Cluster does not initialize, javax.net.ssl.SSLHandshakeException: Insufficient buffer remaining for AEAD cipher fragment

Hi all,

at the moment, I am trying to create a OpenDistro 1.7 ElasticSearch Cluster with 3 nodes. After testing with the demo certificates on a single node, I am using my own PKI for managing the node and client certificates.

On a single node server, everything is running fine.
In cluster mode, all nodes come up with the following error in high frequency:

[2020-05-19T14:48:15,794][ERROR][c.a.o.s.s.t.OpenDistroSecuritySSLNettyTransport] [xxxx.yyy.zzz.net] Exception during establishing a SSL connection: javax.net.ssl.SSLHandshakeException: Insufficient buffer remaining for AEAD cipher fragment (2).

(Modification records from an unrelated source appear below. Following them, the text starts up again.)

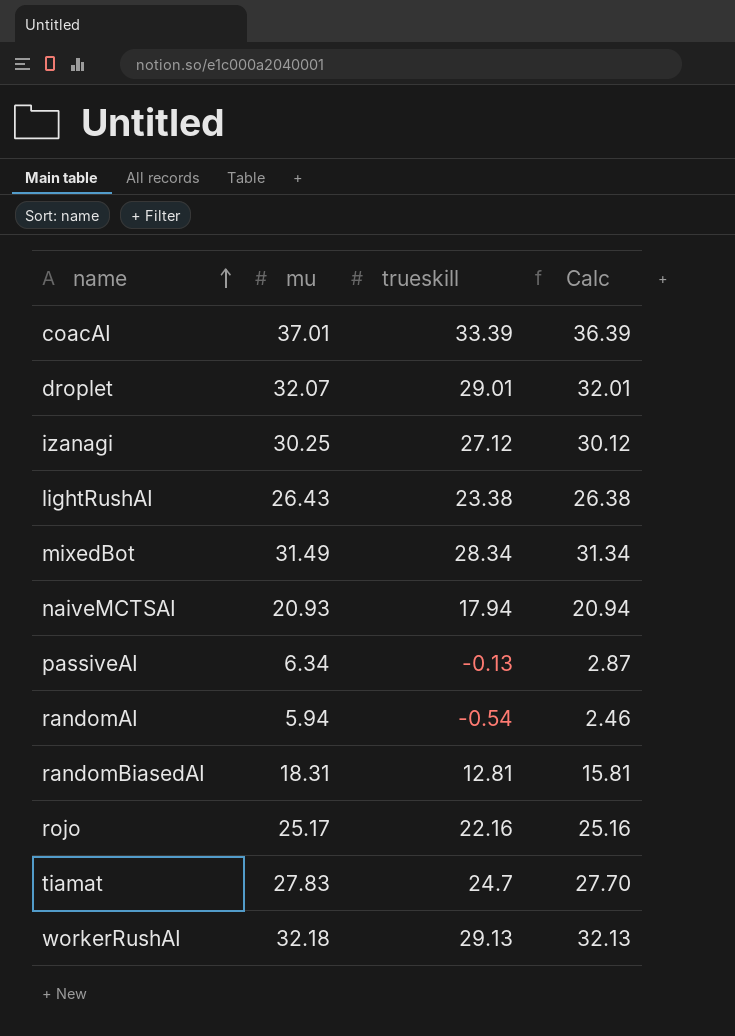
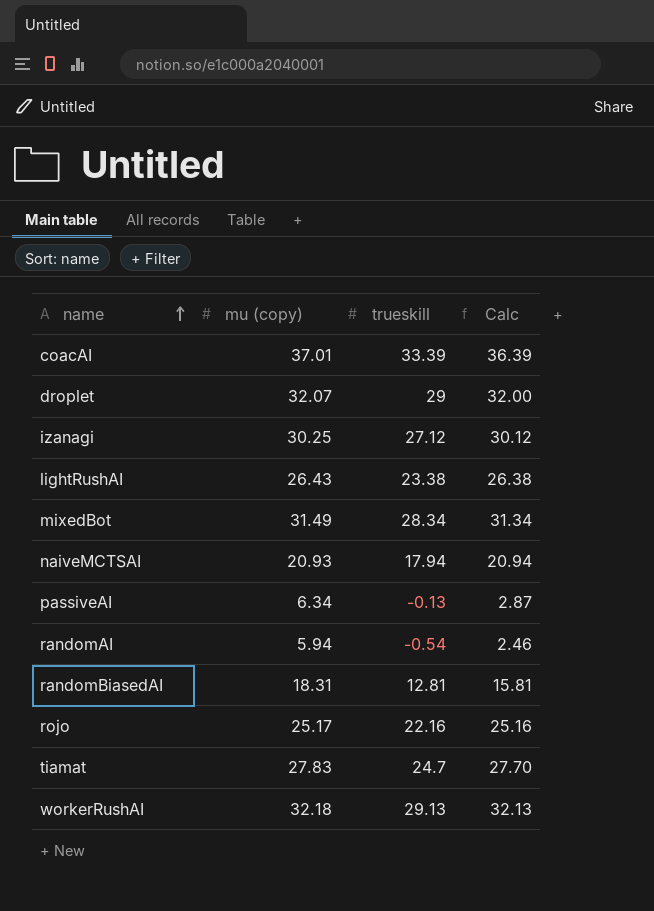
column name: mu -> mu (copy)
droplet | trueskill: 29.01 -> 29
droplet | Calc: 32.01 -> 32.00

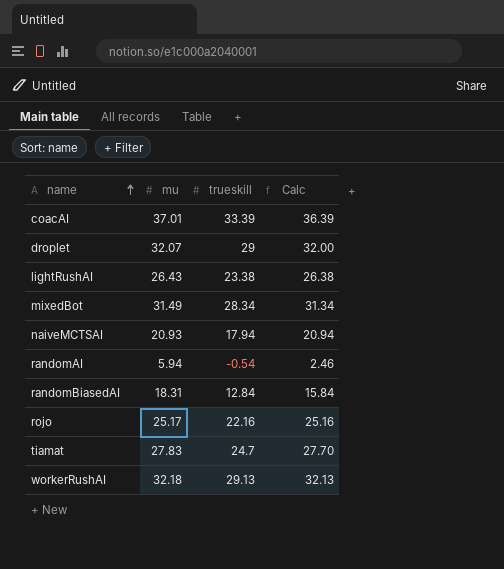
column name: mu (copy) -> mu
row izanagi: 30.25 | 27.12 | 30.12 -> none
row passiveAI: 6.34 | -0.13 | 2.87 -> none
randomBiasedAI | trueskill: 12.81 -> 12.84
randomBiasedAI | Calc: 15.81 -> 15.84

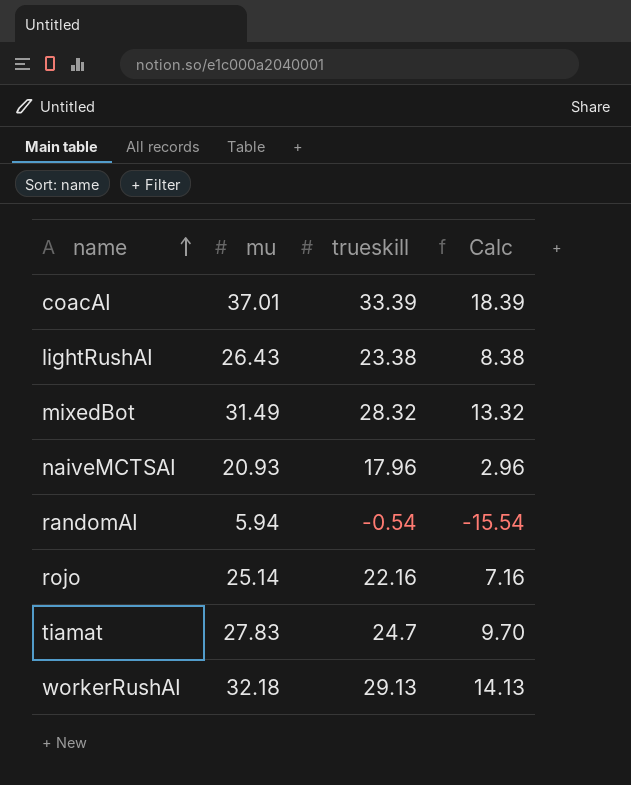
column Calc | formula: [trueskill] + 3 -> [trueskill] - 15
row droplet: 32.07 | 29 | 32.00 -> none
row randomBiasedAI: 18.31 | 12.84 | 15.84 -> none
mixedBot | trueskill: 28.34 -> 28.32
naiveMCTSAI | trueskill: 17.94 -> 17.96
rojo | mu: 25.17 -> 25.14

Needs to be more than tag size (16)

Note: I have read here that there is a know java issue and this message does not affect the operation… but for me, it does… (reference: Troubleshoot - Open Distro Documentation )

In between, I can see that the master node election was not yet done:

[2020-05-19T15:09:00,369][WARN ][o.e.c.c.ClusterFormationFailureHelper] [xxxx.yyy.zzz.net] master not discovered yet, this node has not previously joined a bootstrapped (v7+) cluster, and this node must discover master-eligible nodes [xxxx.yyy.zzz.net, yyyy.yyy.zzz.net, zzzz.yyy.zzz.net] to bootstrap a cluster: have discovered [{xxxx.yyy.zzz.net}{vpOXuYYNRkeqoMQ8kbv8cw}{F3vzvzkgSrqlMj_qhklEtw}{172.17.0.6}{172.17.0.6:29300}{dim}]; discovery will continue using [xx.aa.b.54:29300, xx.aa.b.55:29300, xx.aa.b.56:29300] from hosts providers and [{xxxx.yyy.zzz.net}{vpOXuYYNRkeqoMQ8kbv8cw}{F3vzvzkgSrqlMj_qhklEtw}{172.17.0.6}{172.17.0.6:29300}{dim}] from last-known cluster state; node term 0, last-accepted version 0 in term 0

I am running 3 docker containers on 3 different VMs.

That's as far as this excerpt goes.